┏━━
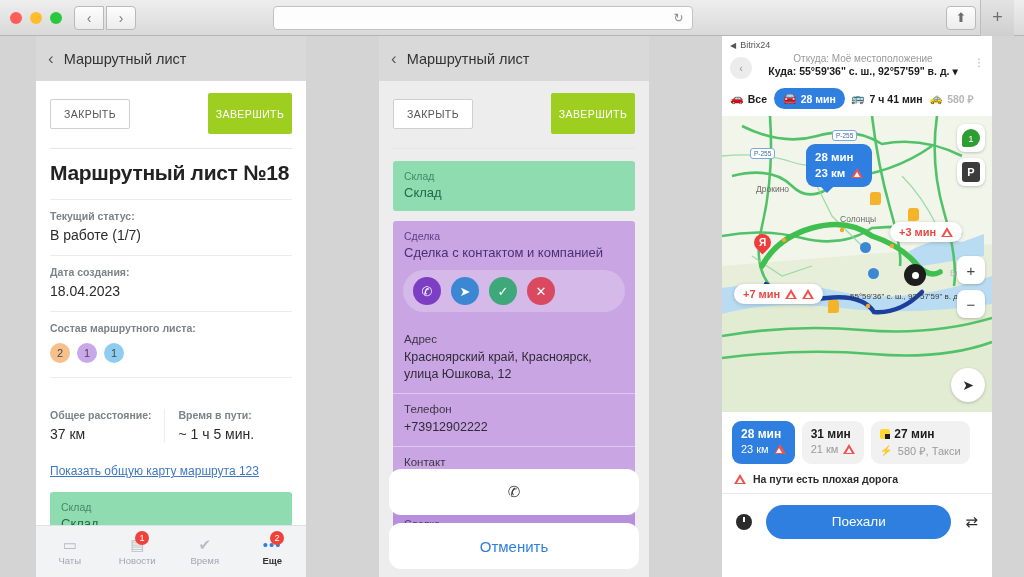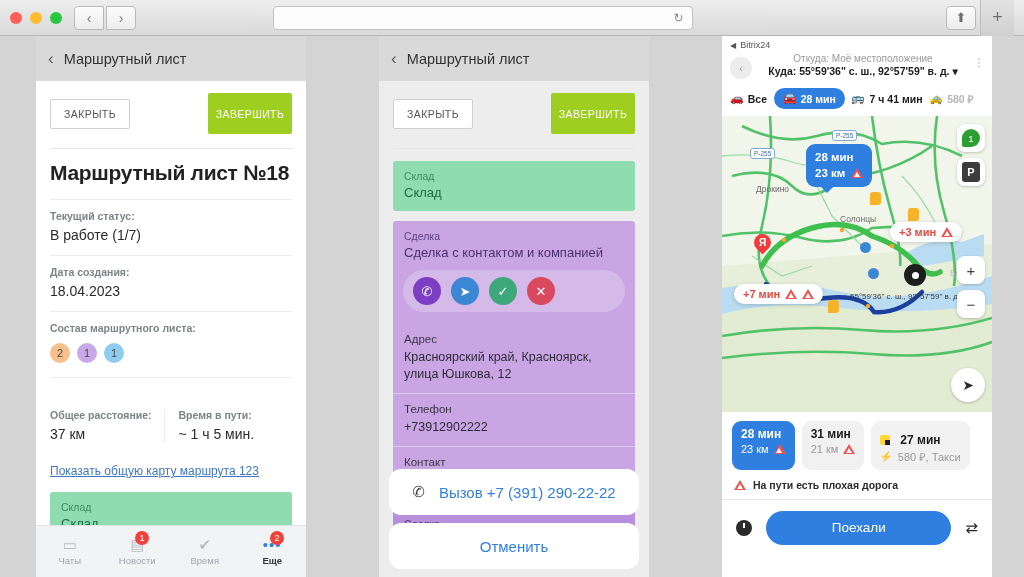--- a/index.html
+++ b/index.html
@@ -236,21 +236,21 @@
   .coord-label { position: absolute; font-size: 8px; color: #3a3a3a; }
 
   .routes { display: flex; gap: 7px; padding: 9px 10px 6px; }
   .route {
     border-radius: 9px; padding: 6px 9px; background: #f1f1f2; min-width: 62px;
   }
   .route.sel { background: #2f7fe0; }
   .route .r1 { font-size: 12px; font-weight: bold; color: #1b1b1b; }
   .route .r2 { font-size: 11px; color: #9a9a9a; display: flex; align-items: center; gap: 5px; margin-top: 2px; }
   .route.sel .r1, .route.sel .r2 { color: #fff; }
-  .route .taxi-top { display: flex; align-items: center; gap: 10px; margin-top: 6px; }
+  .route .taxi-top { display: flex; align-items: center; gap: 4px; }
   .taxi-sq { width: 10px; height: 10px; background: #ffd633; border-radius: 2px; position: relative; }
   .taxi-sq:after { content: ""; position: absolute; right: 0; bottom: 0; width: 5px; height: 5px; background: #1b1b1b; }
   .bolt { color: #b14ae0; font-size: 10px; }
   .warn-note { display: flex; align-items: center; gap: 7px; padding: 3px 12px 8px; font-size: 10.5px; font-weight: bold; color: #2b2b2b; }
 
   .go-bar {
     border-top: 1px solid #e8e8e8; height: 56px; display: flex; align-items: center;
     justify-content: space-between; padding: 0 14px;
   }
   .go-btn {
@@ -423,21 +423,20 @@
 
         <div class="deal-card-2">
           <div class="c-top">Сделка</div>
           <div class="c-main">Сделка (Шорса)</div>
         </div>
       </div>
 
       <div class="sheet">
         <div class="sheet-btn">
           <span class="ph">✆</span>
-          <span>Вызов +7 (391) 290-22-22</span>
         </div>
         <div class="sheet-btn">Отменить</div>
       </div>
     </div>
 
     <div class="phone p-right">
       <div class="map-topbar">
         <div class="bx">
           <span class="tri">◀</span>
           <span>Bitrix24</span>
┗━━
YOUR ASSIGNMENT: Each line from the first line of the material above through the line containing "#b14ae0; font-size: 10px;" is to be reproduced exactly, with both ends kept and pictures left out.

EXERCISE OUTPUT:
--- a/index.html
+++ b/index.html
@@ -236,21 +236,21 @@
   .coord-label { position: absolute; font-size: 8px; color: #3a3a3a; }
 
   .routes { display: flex; gap: 7px; padding: 9px 10px 6px; }
   .route {
     border-radius: 9px; padding: 6px 9px; background: #f1f1f2; min-width: 62px;
   }
   .route.sel { background: #2f7fe0; }
   .route .r1 { font-size: 12px; font-weight: bold; color: #1b1b1b; }
   .route .r2 { font-size: 11px; color: #9a9a9a; display: flex; align-items: center; gap: 5px; margin-top: 2px; }
   .route.sel .r1, .route.sel .r2 { color: #fff; }
-  .route .taxi-top { display: flex; align-items: center; gap: 10px; margin-top: 6px; }
+  .route .taxi-top { display: flex; align-items: center; gap: 4px; }
   .taxi-sq { width: 10px; height: 10px; background: #ffd633; border-radius: 2px; position: relative; }
   .taxi-sq:after { content: ""; position: absolute; right: 0; bottom: 0; width: 5px; height: 5px; background: #1b1b1b; }
   .bolt { color: #b14ae0; font-size: 10px; }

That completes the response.